RE: “UNICEF pressures Israel on child detainees”

PAYBACK IN THE WORKS: House Foreign Affairs Committee Votes To Defund UNICEF, By Ali Gharib, Think Progress, 10/14/11

(excerpt) Under the leadership of right-wing Rep. Ileana Ros-Lehtinen (R-FL), the House Foreign Affairs Committee yesterday defunded United Nations aid to children across the globe.
On a party-line 23 to 15 vote, the committee passed a bill restricting funds for the U.N. that would likely forbid the U.S. from giving any money to the 55-year old United Nations Children’s Fund (UNICEF). It’s unclear when the legislation will come before the full House…

ENTIRE ARTICLE – http://thinkprogress.org/security/2011/10/14/343741/house-foreign-affairs-committee-votes-to-defund-unicef/
P.S. My homage to Fulgencio Batista is dedicated to his most renowned protégé, Rep. Ileana Ros-Lehtinen (R- FL). She and her mentor are truly the very best friends that the downtrodden have ever had!
P.P.S. Anyone who says that there is something wrong with Ros-Lehtinen’s being a stooge for AIPAC is either an anti-Semite or a self-hating Jew! And, you don’t get to take your pick. As Goebbels supposedly told told the German director Fritz Lang (who had one Jewish parent, his mother): “We decide who is Jewish.” That “we” being the “royal we”, which in Germany at that time meant Der Fuhrer and his thugs. So “we” decide who is a self-hating Jew, and who is an anti-Semite.

I’m sorry to disagree.
Non-Jewish “minors over the age of 14 can be sentenced to up to 10 years in prison for throwing a stone at an individual, and up to 20 years for hurling it at a moving vehicle.” Civilized people don’t barter the fate of children. Release them period. Combatants should be the focus of the trade. In my humble opinion, Hamas should have ended the deal at the last moment when the Israelis refused to release Marwan Barghouti. Perhaps a finger a day could have sealed the resolution of that issue. One a day. Bibi wouldn’t have wanted to hug flipper? Apparently, Hamas has it’s agenda.

Don’t other Western countries have Juvenile courts? Or are criminals under the age of 18 let off with a warning?

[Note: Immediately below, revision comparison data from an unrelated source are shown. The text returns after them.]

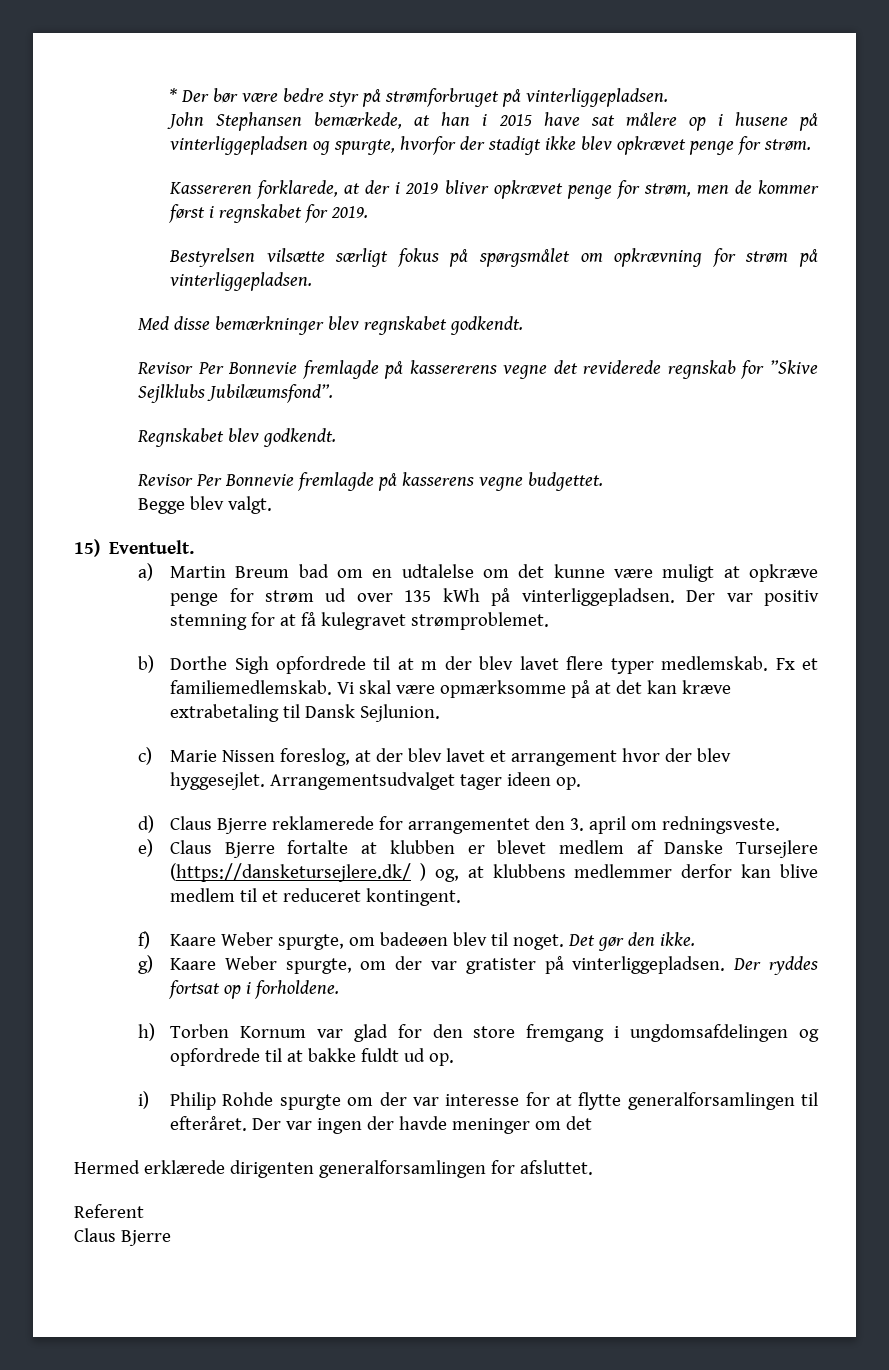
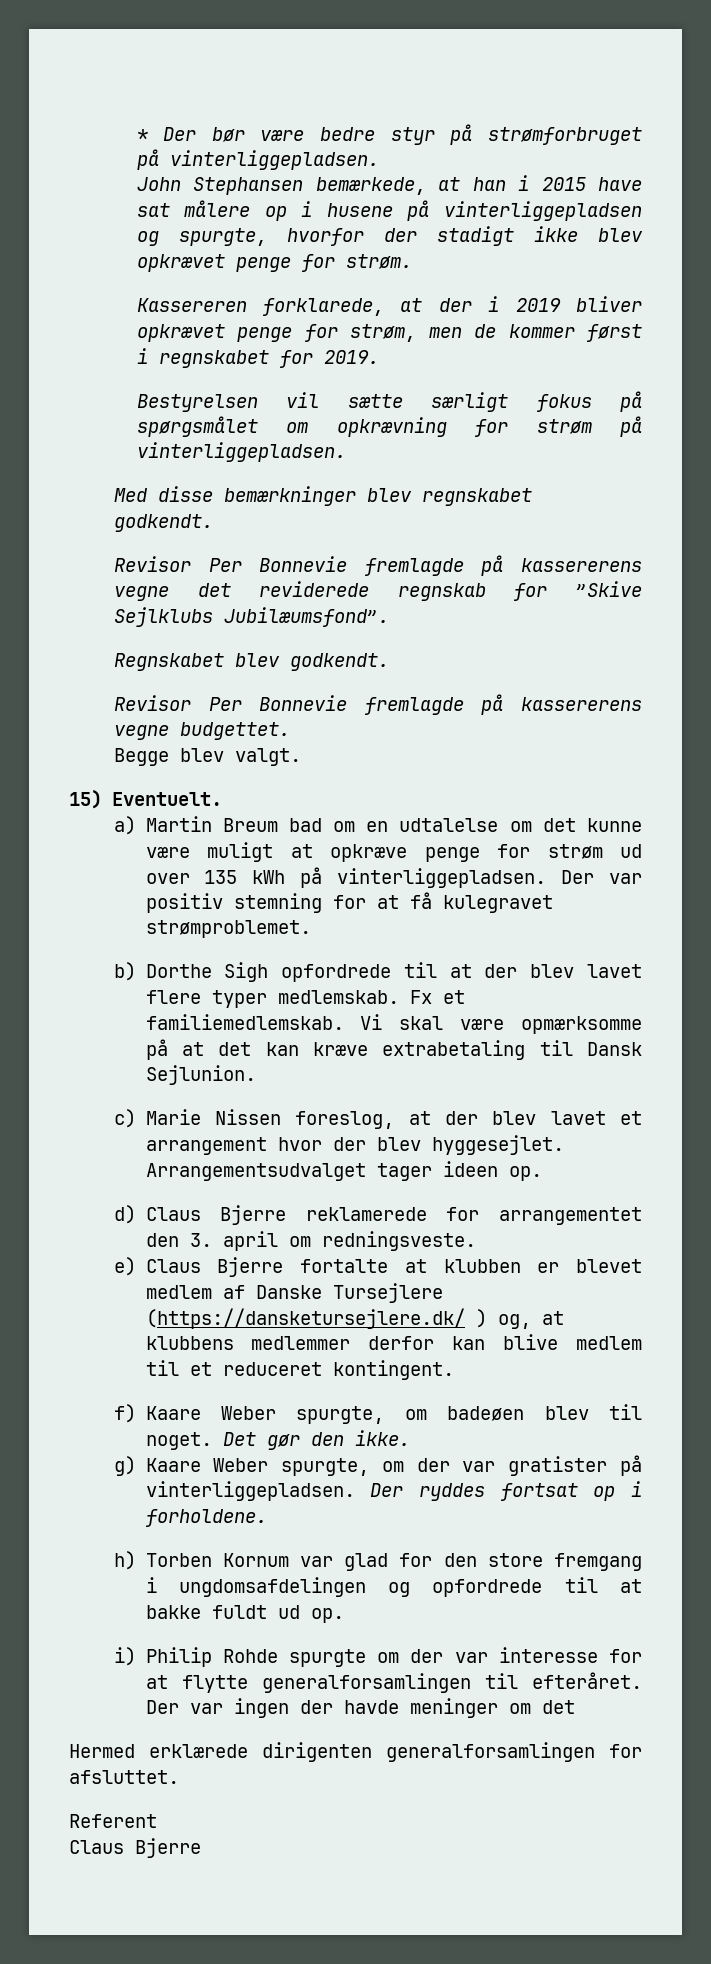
- Bestyrelsen vilsætte særligt fokus på spørgsmålet om opkrævning for strøm på vinterliggepladsen.
+ Bestyrelsen vil sætte særligt fokus på spørgsmålet om opkrævning for strøm på vinterliggepladsen.
- Revisor Per Bonnevie fremlagde på kasserens vegne budgettet.
+ Revisor Per Bonnevie fremlagde på kassererens vegne budgettet.
- b) Dorthe Sigh opfordrede til at m der blev lavet flere typer medlemskab.
+ b) Dorthe Sigh opfordrede til at der blev lavet flere typer medlemskab.

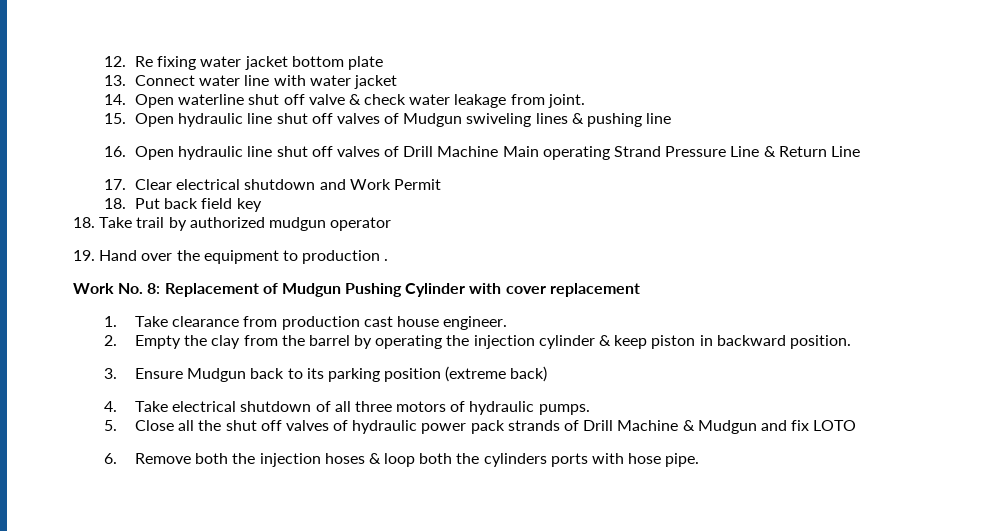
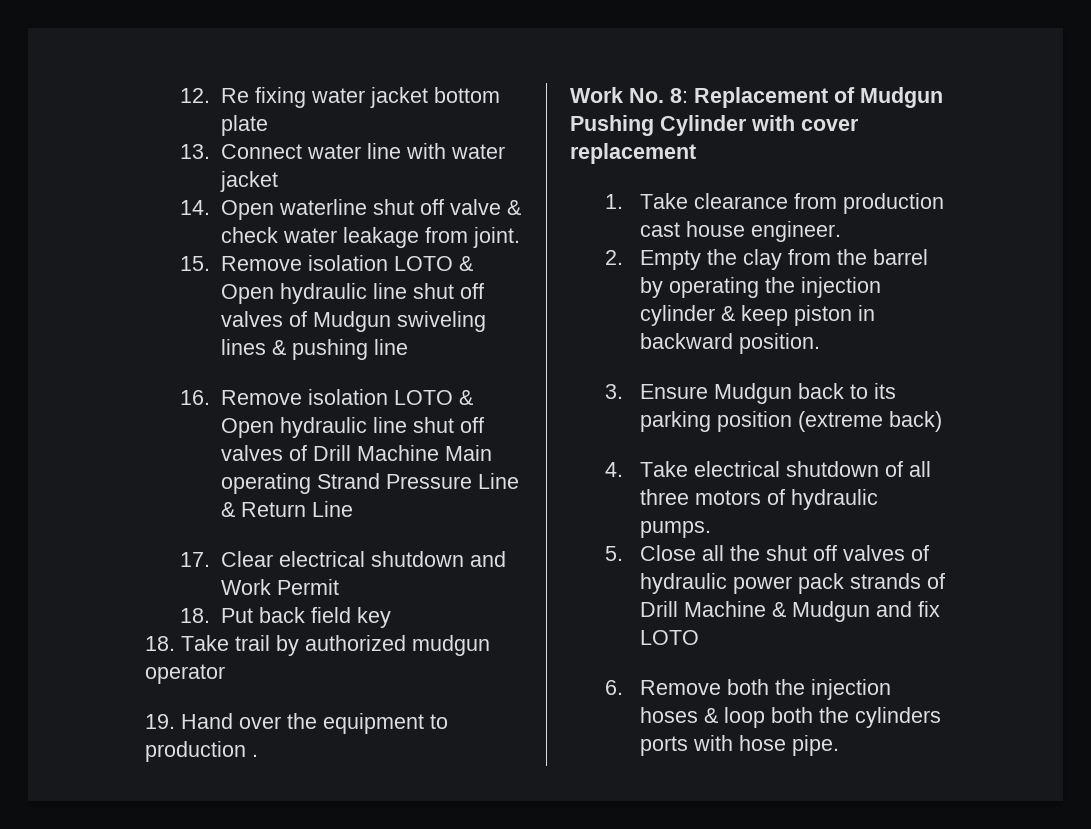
- 15. Open hydraulic line shut off valves of Mudgun swiveling lines & pushing line
+ 15. Remove isolation LOTO & Open hydraulic line shut off valves of Mudgun swiveling lines & pushing line
- 16. Open hydraulic line shut off valves of Drill Machine Main operating Strand Pressure Line & Return Line
+ 16. Remove isolation LOTO & Open hydraulic line shut off valves of Drill Machine Main operating Strand Pressure Line & Return Line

As mentioned in the UNICEF article, most youths get a two month or so sentence, which means that Hamas would certainly not have asked for their release as they will soon be out anyway, and in the second release in a couple of months, I’m sure Israel would love to fill the quota with children, but the sides agreed that the quota would not include prisoners who are soon to be released.

What in your humble opinions should an occupying power do with stone-throwing children until the day when the occupation will end?